BEGIN RECORDS SUPPLIED
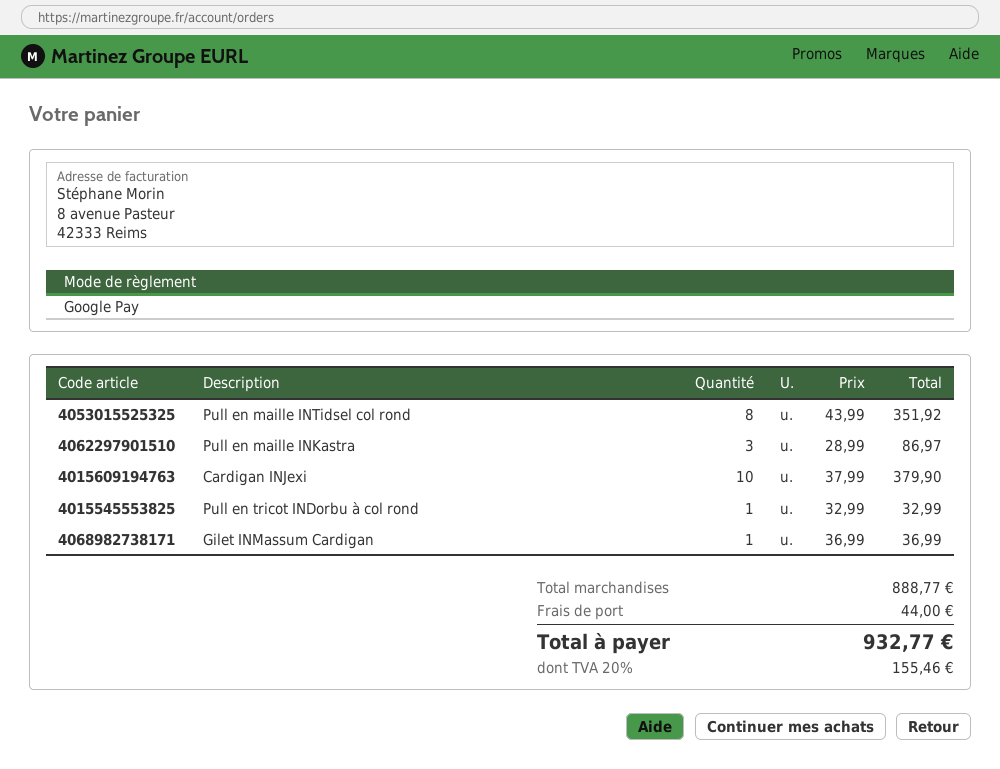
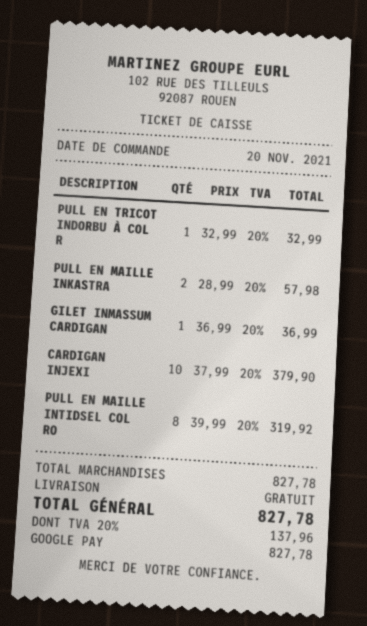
Pull en maille INTidsel col rond: 8 x 43.99 = 351.92 -> 8 x 39.99 = 319.92
Pull en maille INKastra: 3 x 28.99 = 86.97 -> 2 x 28.99 = 57.98
subtotal: 888.77 -> 827.78
shipping: 44.00 -> 0.00
tax: 20% = 155.46 -> 20% = 137.96
total: 932.77 -> 827.78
END RECORDS SUPPLIED
● WORK INSTRUCTIONS:
In the entries above, find each line with the word "maille" and show it.

● EXPECTED ANSWER:
Pull en maille INTidsel col rond: 8 x 43.99 = 351.92 -> 8 x 39.99 = 319.92
Pull en maille INKastra: 3 x 28.99 = 86.97 -> 2 x 28.99 = 57.98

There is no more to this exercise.